[Saved data entries]
——
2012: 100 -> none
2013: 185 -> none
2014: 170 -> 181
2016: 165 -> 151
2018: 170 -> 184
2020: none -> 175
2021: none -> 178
——
**Problem to work on:** Filter the records down to the lines containing the word "none", and copy those.

**Answer box:**
2012: 100 -> none
2013: 185 -> none
2020: none -> 175
2021: none -> 178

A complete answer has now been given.